> _Requirement_
Could you print every entry below exactly as given?
(Provided entries Opens)
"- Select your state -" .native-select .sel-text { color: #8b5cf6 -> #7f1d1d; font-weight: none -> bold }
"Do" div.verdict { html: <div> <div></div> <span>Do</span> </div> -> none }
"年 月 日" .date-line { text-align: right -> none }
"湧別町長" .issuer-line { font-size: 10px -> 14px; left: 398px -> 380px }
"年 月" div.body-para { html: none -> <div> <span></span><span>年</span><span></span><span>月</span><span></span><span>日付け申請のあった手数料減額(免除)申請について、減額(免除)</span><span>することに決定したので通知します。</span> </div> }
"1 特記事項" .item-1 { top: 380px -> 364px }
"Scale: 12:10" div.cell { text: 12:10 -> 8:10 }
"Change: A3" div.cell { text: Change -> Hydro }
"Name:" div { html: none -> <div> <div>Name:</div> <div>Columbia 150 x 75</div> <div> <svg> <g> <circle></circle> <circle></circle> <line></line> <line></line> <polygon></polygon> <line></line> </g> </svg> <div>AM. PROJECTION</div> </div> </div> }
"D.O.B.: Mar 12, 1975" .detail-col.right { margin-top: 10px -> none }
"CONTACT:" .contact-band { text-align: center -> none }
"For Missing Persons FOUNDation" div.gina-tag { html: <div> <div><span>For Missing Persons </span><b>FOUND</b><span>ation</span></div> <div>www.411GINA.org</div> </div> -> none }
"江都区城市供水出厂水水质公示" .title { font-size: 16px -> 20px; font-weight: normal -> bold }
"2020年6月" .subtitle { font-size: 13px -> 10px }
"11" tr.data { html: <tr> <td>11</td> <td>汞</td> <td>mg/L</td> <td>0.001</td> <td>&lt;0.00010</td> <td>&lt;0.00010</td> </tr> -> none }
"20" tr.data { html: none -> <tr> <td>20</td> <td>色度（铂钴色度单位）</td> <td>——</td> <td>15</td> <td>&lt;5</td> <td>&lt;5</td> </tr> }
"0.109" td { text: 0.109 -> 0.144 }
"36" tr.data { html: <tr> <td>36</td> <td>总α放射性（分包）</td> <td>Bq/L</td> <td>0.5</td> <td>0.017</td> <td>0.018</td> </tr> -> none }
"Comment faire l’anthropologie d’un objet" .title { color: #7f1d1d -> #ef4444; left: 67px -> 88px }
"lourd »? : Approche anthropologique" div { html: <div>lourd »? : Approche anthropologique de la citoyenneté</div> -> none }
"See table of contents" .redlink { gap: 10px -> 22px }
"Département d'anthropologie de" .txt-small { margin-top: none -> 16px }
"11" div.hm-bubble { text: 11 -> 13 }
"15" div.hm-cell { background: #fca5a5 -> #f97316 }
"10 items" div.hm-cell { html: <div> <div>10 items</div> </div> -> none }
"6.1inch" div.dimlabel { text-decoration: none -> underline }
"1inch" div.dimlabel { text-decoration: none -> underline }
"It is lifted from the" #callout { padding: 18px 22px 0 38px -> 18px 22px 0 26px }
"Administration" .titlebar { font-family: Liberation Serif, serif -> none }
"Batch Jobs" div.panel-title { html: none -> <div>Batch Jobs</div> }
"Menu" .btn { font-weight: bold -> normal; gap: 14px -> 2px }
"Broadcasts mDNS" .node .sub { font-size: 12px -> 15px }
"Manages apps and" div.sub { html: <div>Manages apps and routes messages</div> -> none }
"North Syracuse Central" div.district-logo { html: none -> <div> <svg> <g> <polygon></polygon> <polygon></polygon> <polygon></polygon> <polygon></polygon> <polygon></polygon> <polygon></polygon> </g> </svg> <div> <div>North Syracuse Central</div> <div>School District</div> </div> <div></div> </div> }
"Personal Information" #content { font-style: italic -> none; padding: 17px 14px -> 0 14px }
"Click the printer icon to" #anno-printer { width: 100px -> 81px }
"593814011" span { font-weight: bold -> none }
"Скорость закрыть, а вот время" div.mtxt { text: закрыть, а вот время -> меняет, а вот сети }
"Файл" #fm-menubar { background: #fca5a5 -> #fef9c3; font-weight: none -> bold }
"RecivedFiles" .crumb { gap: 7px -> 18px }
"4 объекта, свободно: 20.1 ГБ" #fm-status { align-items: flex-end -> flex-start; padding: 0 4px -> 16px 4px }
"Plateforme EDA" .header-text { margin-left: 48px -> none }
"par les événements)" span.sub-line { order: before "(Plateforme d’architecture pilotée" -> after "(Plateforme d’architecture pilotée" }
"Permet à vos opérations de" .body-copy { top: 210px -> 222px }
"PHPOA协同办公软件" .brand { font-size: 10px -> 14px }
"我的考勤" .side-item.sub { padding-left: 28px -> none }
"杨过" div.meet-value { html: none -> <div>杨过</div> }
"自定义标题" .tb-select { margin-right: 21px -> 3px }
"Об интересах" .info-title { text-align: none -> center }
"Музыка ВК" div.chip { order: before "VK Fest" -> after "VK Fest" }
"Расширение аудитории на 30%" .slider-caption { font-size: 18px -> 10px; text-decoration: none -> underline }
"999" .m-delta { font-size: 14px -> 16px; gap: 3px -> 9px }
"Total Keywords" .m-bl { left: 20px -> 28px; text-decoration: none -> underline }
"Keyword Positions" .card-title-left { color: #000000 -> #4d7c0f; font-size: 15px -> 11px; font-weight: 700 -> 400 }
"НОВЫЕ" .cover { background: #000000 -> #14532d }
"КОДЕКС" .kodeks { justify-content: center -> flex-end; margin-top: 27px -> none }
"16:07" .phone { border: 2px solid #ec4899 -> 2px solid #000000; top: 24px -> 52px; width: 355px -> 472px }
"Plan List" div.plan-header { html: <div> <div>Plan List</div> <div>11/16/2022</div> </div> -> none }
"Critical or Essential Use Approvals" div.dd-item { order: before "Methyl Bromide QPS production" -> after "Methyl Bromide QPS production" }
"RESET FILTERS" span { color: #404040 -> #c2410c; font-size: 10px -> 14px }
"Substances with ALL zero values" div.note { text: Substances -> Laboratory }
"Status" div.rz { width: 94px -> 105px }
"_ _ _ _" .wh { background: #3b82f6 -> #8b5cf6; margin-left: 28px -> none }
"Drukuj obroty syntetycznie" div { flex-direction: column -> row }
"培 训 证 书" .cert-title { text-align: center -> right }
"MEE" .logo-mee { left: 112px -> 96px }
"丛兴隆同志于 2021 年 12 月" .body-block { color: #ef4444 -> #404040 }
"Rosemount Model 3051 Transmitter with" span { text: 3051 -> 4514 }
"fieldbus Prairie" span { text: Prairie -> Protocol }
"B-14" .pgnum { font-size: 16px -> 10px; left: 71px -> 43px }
(Provided entries Closes)
> _Response box_
"- Select your state -" .native-select .sel-text { color: #8b5cf6 -> #7f1d1d; font-weight: none -> bold }
"Do" div.verdict { html: <div> <div></div> <span>Do</span> </div> -> none }
"年 月 日" .date-line { text-align: right -> none }
"湧別町長" .issuer-line { font-size: 10px -> 14px; left: 398px -> 380px }
"年 月" div.body-para { html: none -> <div> <span></span><span>年</span><span></span><span>月</span><span></span><span>日付け申請のあった手数料減額(免除)申請について、減額(免除)</span><span>することに決定したので通知します。</span> </div> }
"1 特記事項" .item-1 { top: 380px -> 364px }
"Scale: 12:10" div.cell { text: 12:10 -> 8:10 }
"Change: A3" div.cell { text: Change -> Hydro }
"Name:" div { html: none -> <div> <div>Name:</div> <div>Columbia 150 x 75</div> <div> <svg> <g> <circle></circle> <circle></circle> <line></line> <line></line> <polygon></polygon> <line></line> </g> </svg> <div>AM. PROJECTION</div> </div> </div> }
"D.O.B.: Mar 12, 1975" .detail-col.right { margin-top: 10px -> none }
"CONTACT:" .contact-band { text-align: center -> none }
"For Missing Persons FOUNDation" div.gina-tag { html: <div> <div><span>For Missing Persons </span><b>FOUND</b><span>ation</span></div> <div>www.411GINA.org</div> </div> -> none }
"江都区城市供水出厂水水质公示" .title { font-size: 16px -> 20px; font-weight: normal -> bold }
"2020年6月" .subtitle { font-size: 13px -> 10px }
"11" tr.data { html: <tr> <td>11</td> <td>汞</td> <td>mg/L</td> <td>0.001</td> <td>&lt;0.00010</td> <td>&lt;0.00010</td> </tr> -> none }
"20" tr.data { html: none -> <tr> <td>20</td> <td>色度（铂钴色度单位）</td> <td>——</td> <td>15</td> <td>&lt;5</td> <td>&lt;5</td> </tr> }
"0.109" td { text: 0.109 -> 0.144 }
"36" tr.data { html: <tr> <td>36</td> <td>总α放射性（分包）</td> <td>Bq/L</td> <td>0.5</td> <td>0.017</td> <td>0.018</td> </tr> -> none }
"Comment faire l’anthropologie d’un objet" .title { color: #7f1d1d -> #ef4444; left: 67px -> 88px }
"lourd »? : Approche anthropologique" div { html: <div>lourd »? : Approche anthropologique de la citoyenneté</div> -> none }
"See table of contents" .redlink { gap: 10px -> 22px }
"Département d'anthropologie de" .txt-small { margin-top: none -> 16px }
"11" div.hm-bubble { text: 11 -> 13 }
"15" div.hm-cell { background: #fca5a5 -> #f97316 }
"10 items" div.hm-cell { html: <div> <div>10 items</div> </div> -> none }
"6.1inch" div.dimlabel { text-decoration: none -> underline }
"1inch" div.dimlabel { text-decoration: none -> underline }
"It is lifted from the" #callout { padding: 18px 22px 0 38px -> 18px 22px 0 26px }
"Administration" .titlebar { font-family: Liberation Serif, serif -> none }
"Batch Jobs" div.panel-title { html: none -> <div>Batch Jobs</div> }
"Menu" .btn { font-weight: bold -> normal; gap: 14px -> 2px }
"Broadcasts mDNS" .node .sub { font-size: 12px -> 15px }
"Manages apps and" div.sub { html: <div>Manages apps and routes messages</div> -> none }
"North Syracuse Central" div.district-logo { html: none -> <div> <svg> <g> <polygon></polygon> <polygon></polygon> <polygon></polygon> <polygon></polygon> <polygon></polygon> <polygon></polygon> </g> </svg> <div> <div>North Syracuse Central</div> <div>School District</div> </div> <div></div> </div> }
"Personal Information" #content { font-style: italic -> none; padding: 17px 14px -> 0 14px }
"Click the printer icon to" #anno-printer { width: 100px -> 81px }
"593814011" span { font-weight: bold -> none }
"Скорость закрыть, а вот время" div.mtxt { text: закрыть, а вот время -> меняет, а вот сети }
"Файл" #fm-menubar { background: #fca5a5 -> #fef9c3; font-weight: none -> bold }
"RecivedFiles" .crumb { gap: 7px -> 18px }
"4 объекта, свободно: 20.1 ГБ" #fm-status { align-items: flex-end -> flex-start; padding: 0 4px -> 16px 4px }
"Plateforme EDA" .header-text { margin-left: 48px -> none }
"par les événements)" span.sub-line { order: before "(Plateforme d’architecture pilotée" -> after "(Plateforme d’architecture pilotée" }
"Permet à vos opérations de" .body-copy { top: 210px -> 222px }
"PHPOA协同办公软件" .brand { font-size: 10px -> 14px }
"我的考勤" .side-item.sub { padding-left: 28px -> none }
"杨过" div.meet-value { html: none -> <div>杨过</div> }
"自定义标题" .tb-select { margin-right: 21px -> 3px }
"Об интересах" .info-title { text-align: none -> center }
"Музыка ВК" div.chip { order: before "VK Fest" -> after "VK Fest" }
"Расширение аудитории на 30%" .slider-caption { font-size: 18px -> 10px; text-decoration: none -> underline }
"999" .m-delta { font-size: 14px -> 16px; gap: 3px -> 9px }
"Total Keywords" .m-bl { left: 20px -> 28px; text-decoration: none -> underline }
"Keyword Positions" .card-title-left { color: #000000 -> #4d7c0f; font-size: 15px -> 11px; font-weight: 700 -> 400 }
"НОВЫЕ" .cover { background: #000000 -> #14532d }
"КОДЕКС" .kodeks { justify-content: center -> flex-end; margin-top: 27px -> none }
"16:07" .phone { border: 2px solid #ec4899 -> 2px solid #000000; top: 24px -> 52px; width: 355px -> 472px }
"Plan List" div.plan-header { html: <div> <div>Plan List</div> <div>11/16/2022</div> </div> -> none }
"Critical or Essential Use Approvals" div.dd-item { order: before "Methyl Bromide QPS production" -> after "Methyl Bromide QPS production" }
"RESET FILTERS" span { color: #404040 -> #c2410c; font-size: 10px -> 14px }
"Substances with ALL zero values" div.note { text: Substances -> Laboratory }
"Status" div.rz { width: 94px -> 105px }
"_ _ _ _" .wh { background: #3b82f6 -> #8b5cf6; margin-left: 28px -> none }
"Drukuj obroty syntetycznie" div { flex-direction: column -> row }
"培 训 证 书" .cert-title { text-align: center -> right }
"MEE" .logo-mee { left: 112px -> 96px }
"丛兴隆同志于 2021 年 12 月" .body-block { color: #ef4444 -> #404040 }
"Rosemount Model 3051 Transmitter with" span { text: 3051 -> 4514 }
"fieldbus Prairie" span { text: Prairie -> Protocol }
"B-14" .pgnum { font-size: 16px -> 10px; left: 71px -> 43px }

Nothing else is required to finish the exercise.